**EXERCISE:**
Filter the listing for lines containing "after".

---------- INFORMATION SHOWN

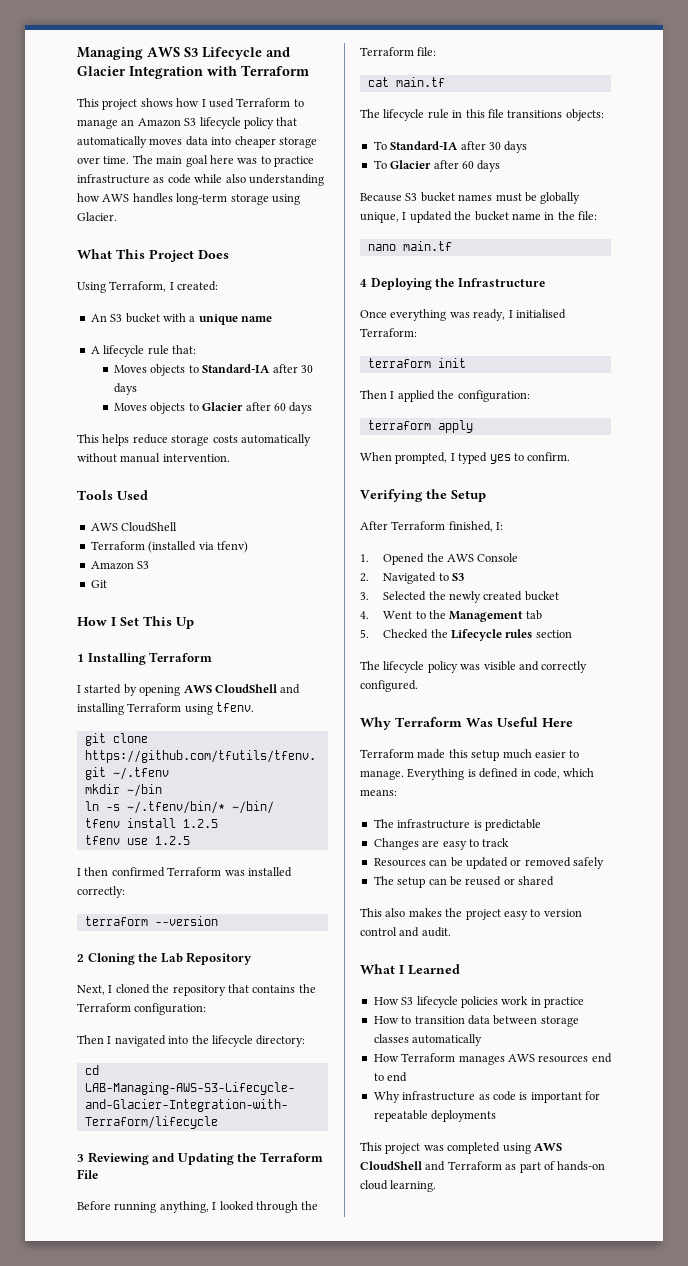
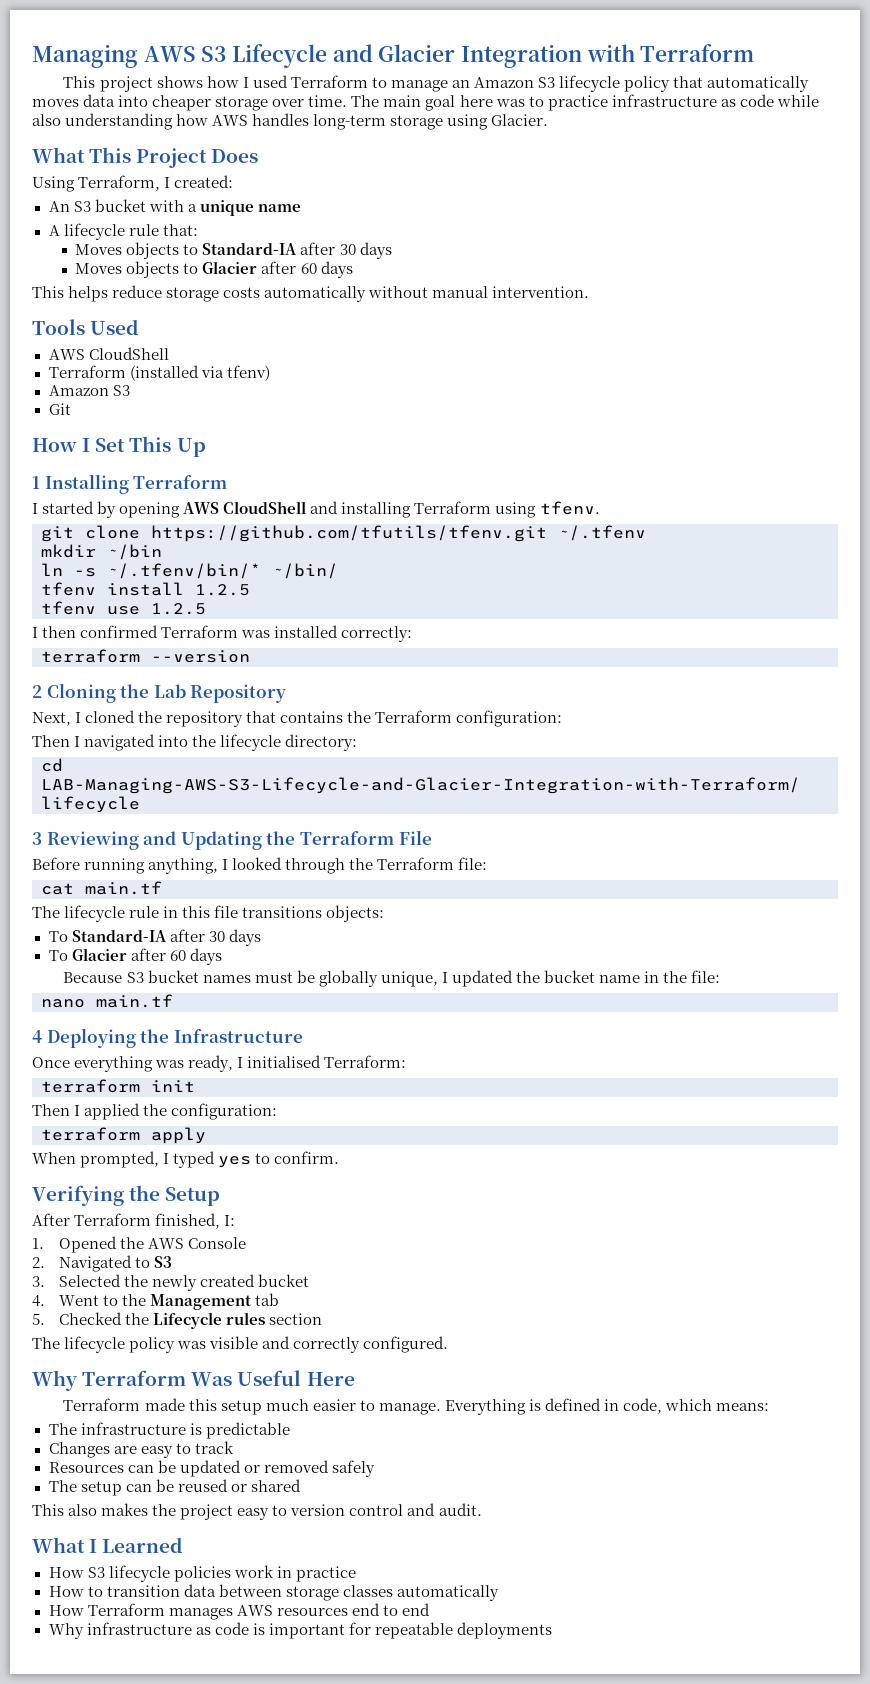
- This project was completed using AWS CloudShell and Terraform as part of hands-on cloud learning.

--------------------
---------- INFORMATION SHOWN

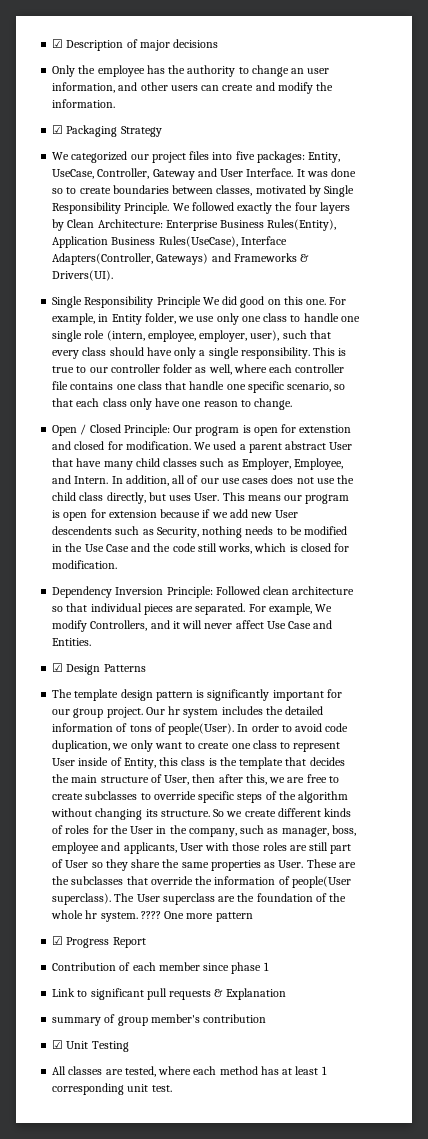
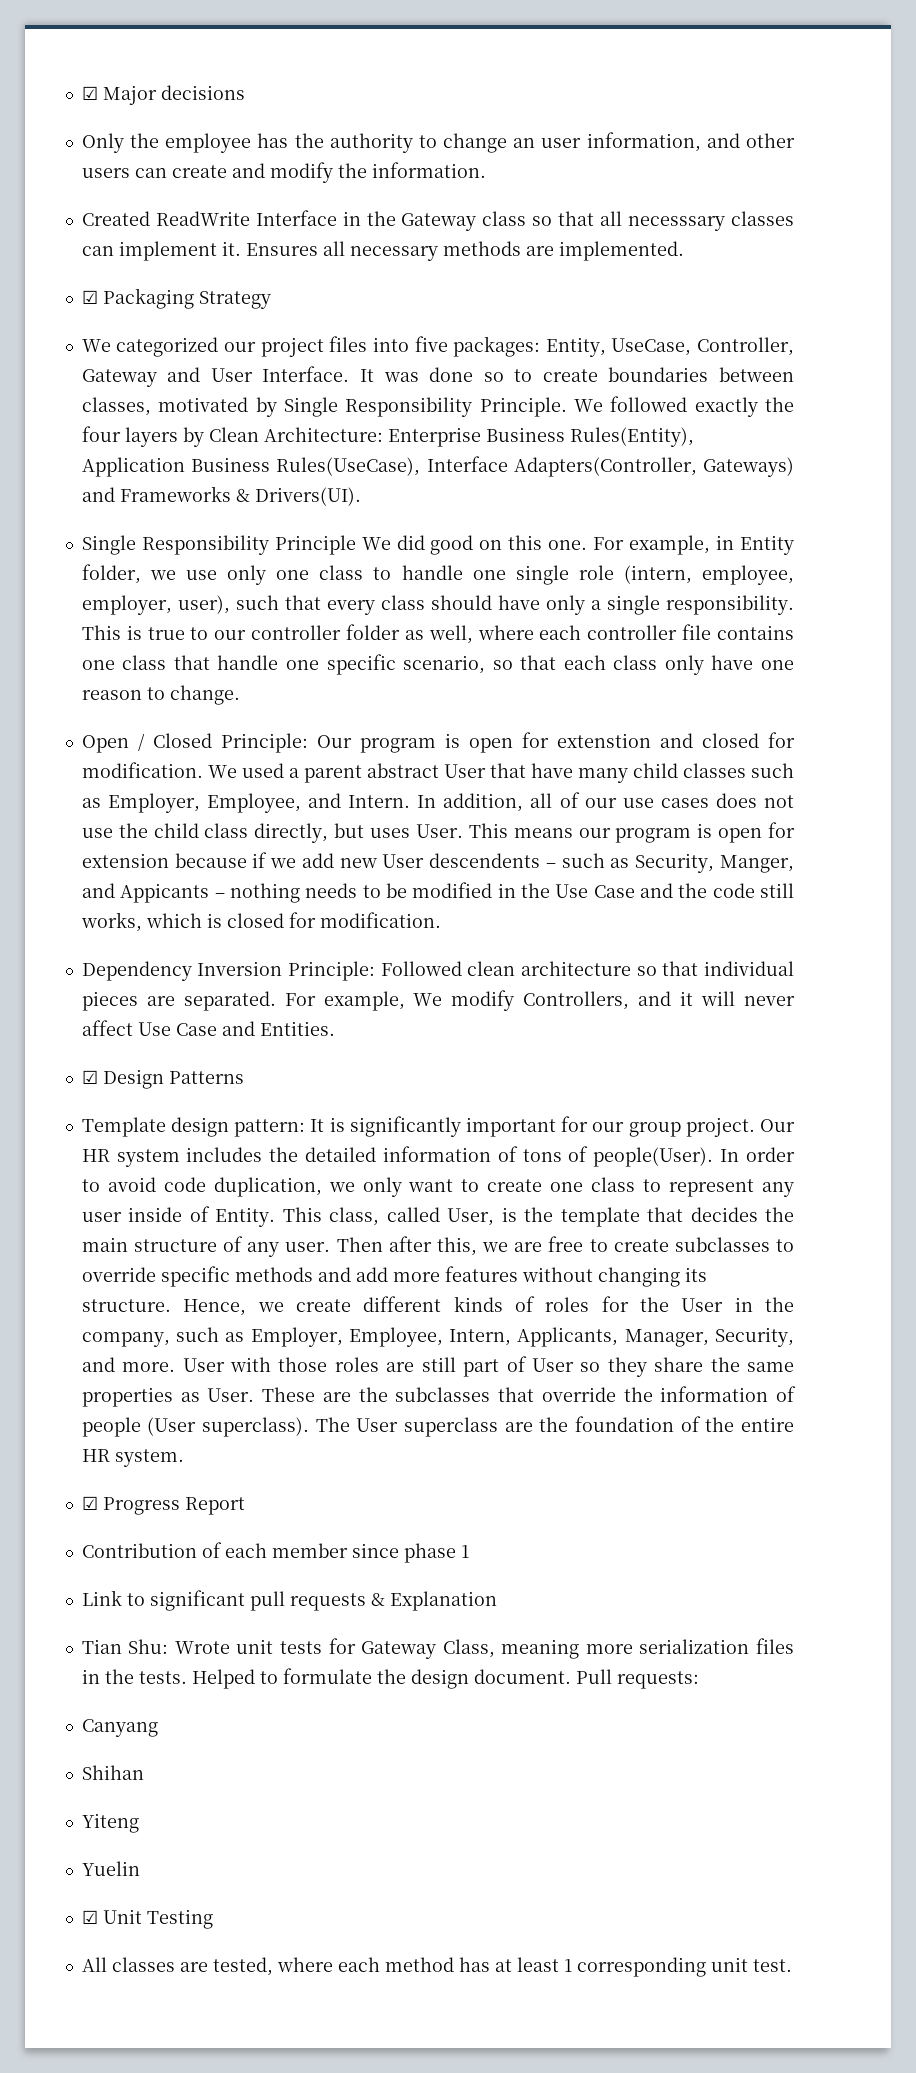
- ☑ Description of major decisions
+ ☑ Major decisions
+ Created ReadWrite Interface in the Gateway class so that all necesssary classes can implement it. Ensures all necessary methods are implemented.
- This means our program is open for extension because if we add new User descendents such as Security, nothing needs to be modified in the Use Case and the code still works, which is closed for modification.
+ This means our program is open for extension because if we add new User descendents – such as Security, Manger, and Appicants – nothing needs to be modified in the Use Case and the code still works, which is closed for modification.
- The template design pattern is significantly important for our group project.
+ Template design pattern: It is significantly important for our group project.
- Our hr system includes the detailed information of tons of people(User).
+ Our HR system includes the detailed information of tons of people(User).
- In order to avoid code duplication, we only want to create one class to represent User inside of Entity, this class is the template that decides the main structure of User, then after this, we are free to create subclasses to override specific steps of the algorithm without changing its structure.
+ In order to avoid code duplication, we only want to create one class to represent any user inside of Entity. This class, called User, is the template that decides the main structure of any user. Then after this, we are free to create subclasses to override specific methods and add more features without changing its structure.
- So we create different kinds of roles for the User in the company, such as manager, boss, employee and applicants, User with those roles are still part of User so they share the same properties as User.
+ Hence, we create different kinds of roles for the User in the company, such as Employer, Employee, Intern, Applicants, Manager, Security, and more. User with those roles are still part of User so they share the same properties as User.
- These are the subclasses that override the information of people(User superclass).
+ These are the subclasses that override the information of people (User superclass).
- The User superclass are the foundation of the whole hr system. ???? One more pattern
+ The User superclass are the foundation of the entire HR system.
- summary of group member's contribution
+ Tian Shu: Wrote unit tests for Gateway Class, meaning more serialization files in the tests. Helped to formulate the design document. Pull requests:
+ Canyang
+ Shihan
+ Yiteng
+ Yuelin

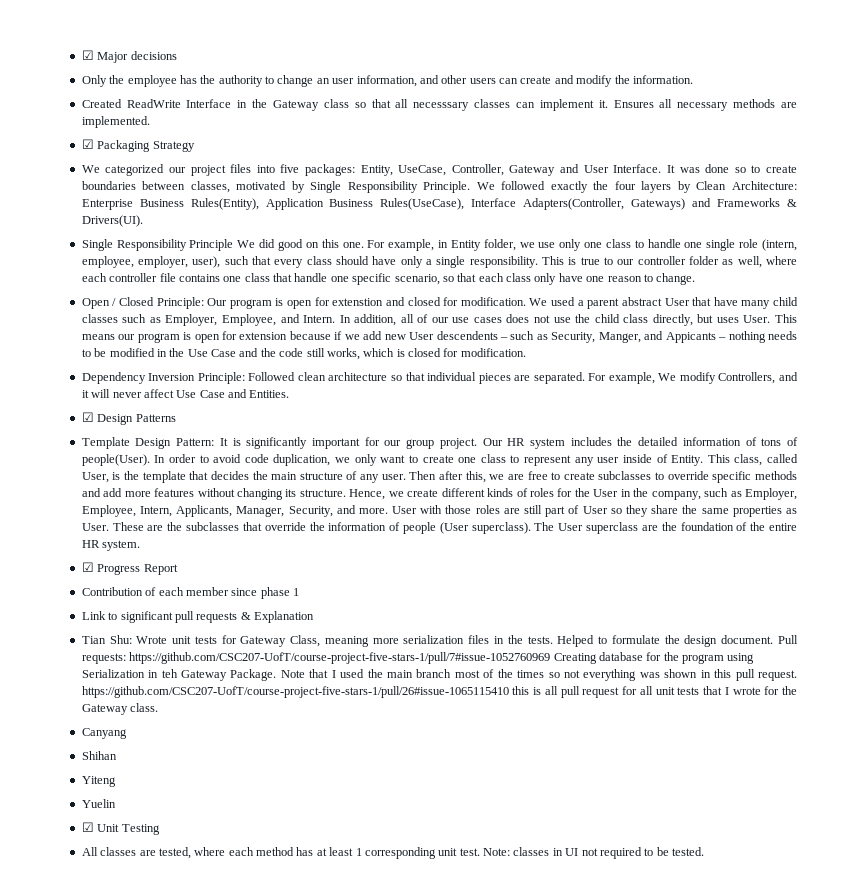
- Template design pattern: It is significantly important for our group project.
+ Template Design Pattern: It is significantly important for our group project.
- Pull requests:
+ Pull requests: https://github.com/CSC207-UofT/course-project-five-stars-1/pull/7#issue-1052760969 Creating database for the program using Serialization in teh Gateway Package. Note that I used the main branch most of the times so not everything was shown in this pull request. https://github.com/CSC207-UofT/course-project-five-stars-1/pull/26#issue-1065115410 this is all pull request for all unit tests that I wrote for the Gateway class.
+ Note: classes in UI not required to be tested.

--------------------
---------- INFORMATION SHOWN

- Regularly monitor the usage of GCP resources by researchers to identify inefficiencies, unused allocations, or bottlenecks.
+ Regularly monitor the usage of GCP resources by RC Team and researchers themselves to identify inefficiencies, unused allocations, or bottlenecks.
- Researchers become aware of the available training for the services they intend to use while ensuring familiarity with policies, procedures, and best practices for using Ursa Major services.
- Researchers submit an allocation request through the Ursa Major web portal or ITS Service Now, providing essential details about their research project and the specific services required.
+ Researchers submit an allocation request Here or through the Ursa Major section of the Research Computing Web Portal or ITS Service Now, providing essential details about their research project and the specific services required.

--------------------

**EXPECTED ANSWER:**
- In order to avoid code duplication, we only want to create one class to represent User inside of Entity, this class is the template that decides the main structure of User, then after this, we are free to create subclasses to override specific steps of the algorithm without changing its structure.
+ In order to avoid code duplication, we only want to create one class to represent any user inside of Entity. This class, called User, is the template that decides the main structure of any user. Then after this, we are free to create subclasses to override specific methods and add more features without changing its structure.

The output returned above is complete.